**Exercise aim:**
Once the pictures are set aside, repeat all of the data below exactly.

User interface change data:
/---
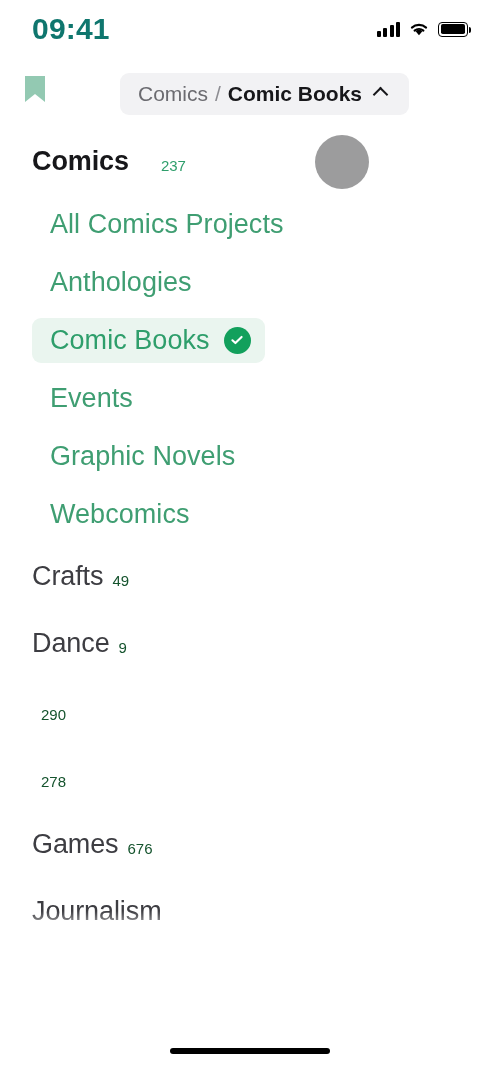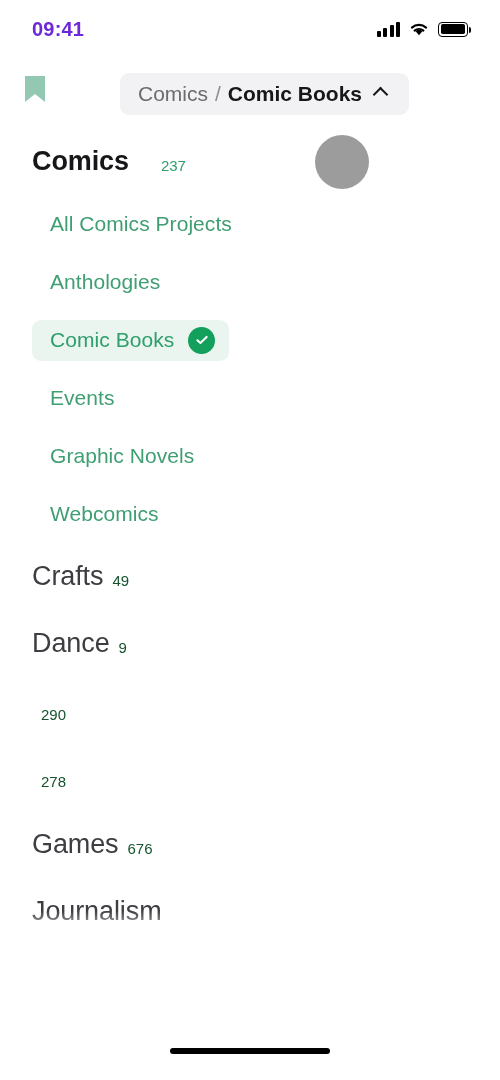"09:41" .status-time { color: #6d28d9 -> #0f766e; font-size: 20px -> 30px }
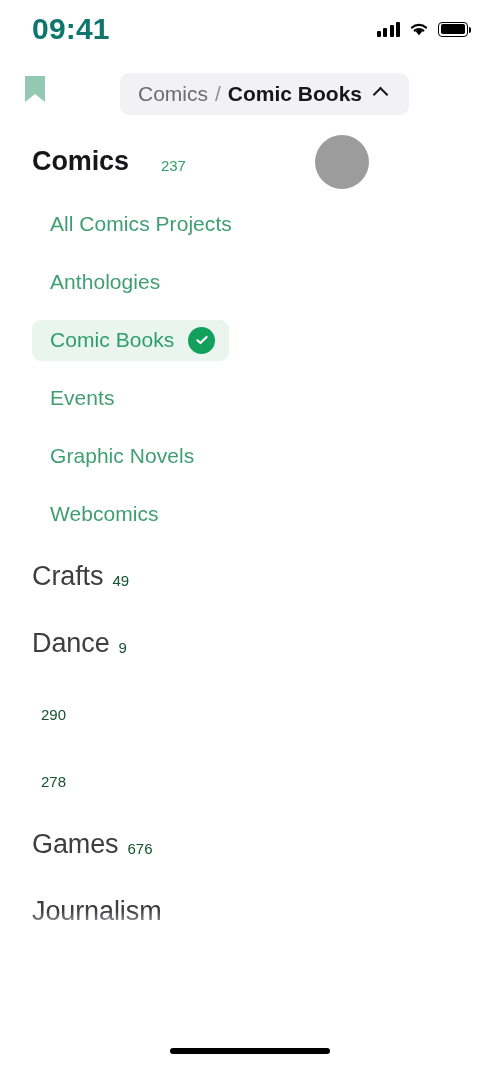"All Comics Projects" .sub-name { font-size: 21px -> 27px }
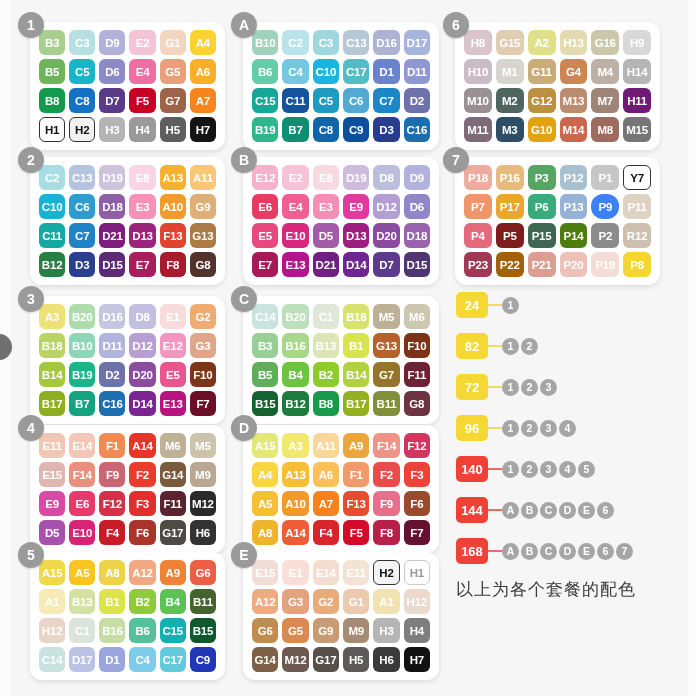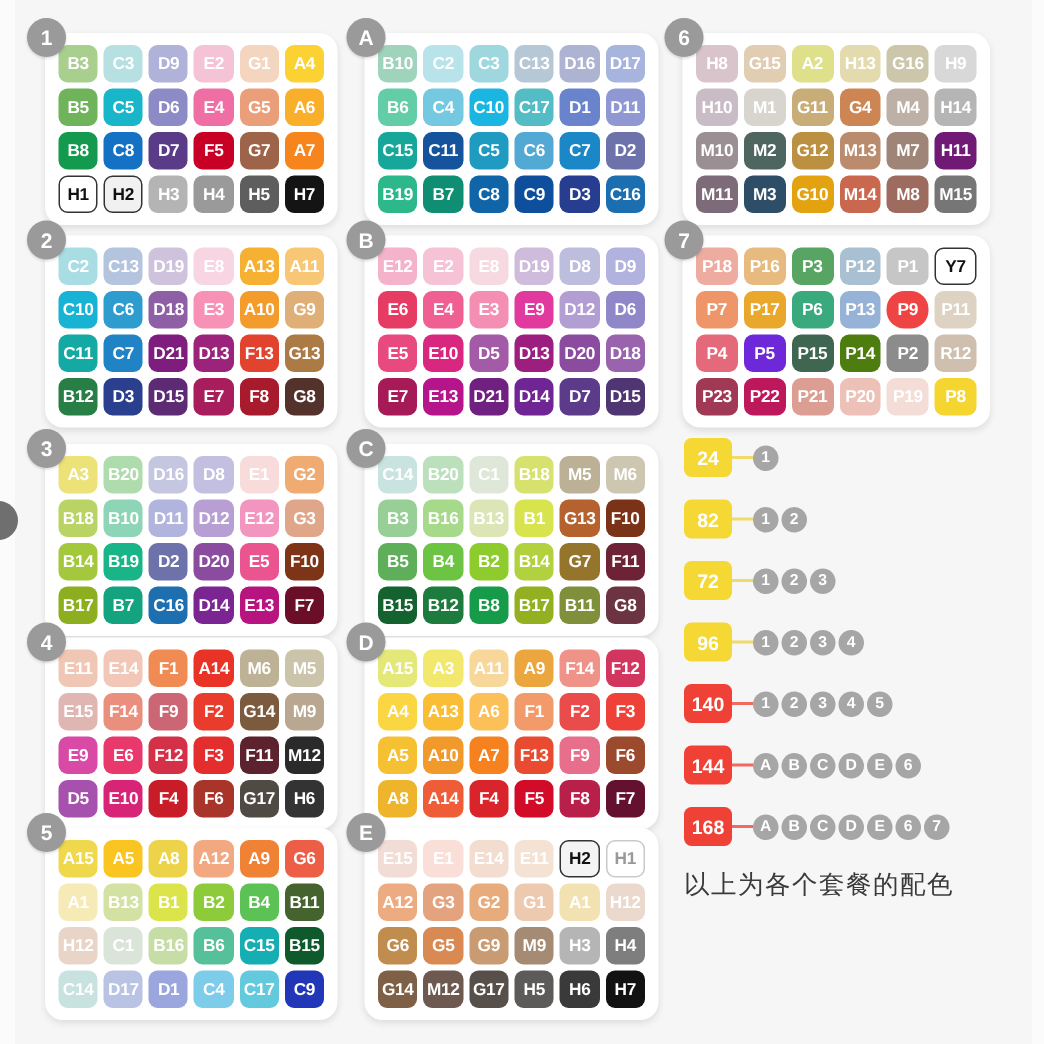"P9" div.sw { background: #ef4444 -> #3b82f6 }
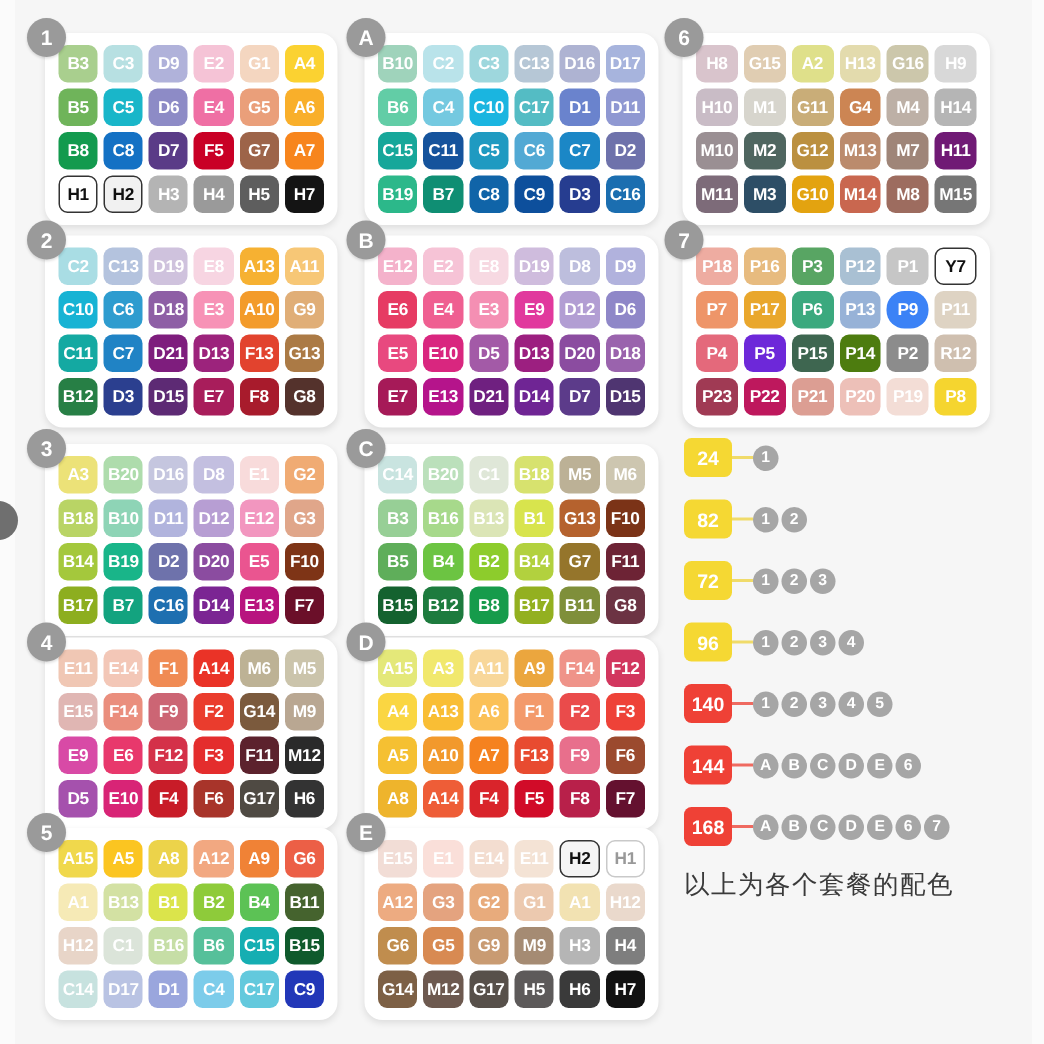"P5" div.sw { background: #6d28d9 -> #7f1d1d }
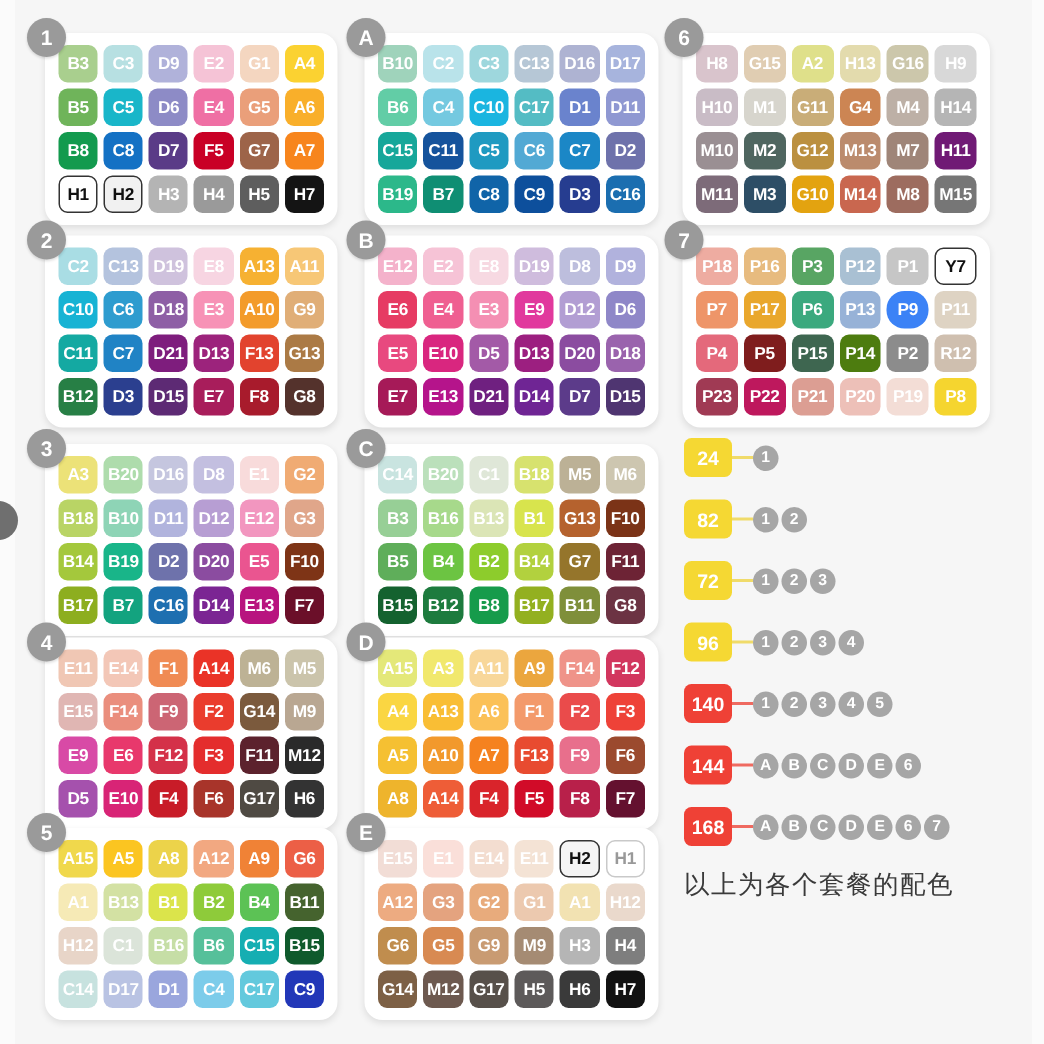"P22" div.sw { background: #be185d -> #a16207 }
\---
**Reply:**
"09:41" .status-time { color: #6d28d9 -> #0f766e; font-size: 20px -> 30px }
"All Comics Projects" .sub-name { font-size: 21px -> 27px }
"P9" div.sw { background: #ef4444 -> #3b82f6 }
"P5" div.sw { background: #6d28d9 -> #7f1d1d }
"P22" div.sw { background: #be185d -> #a16207 }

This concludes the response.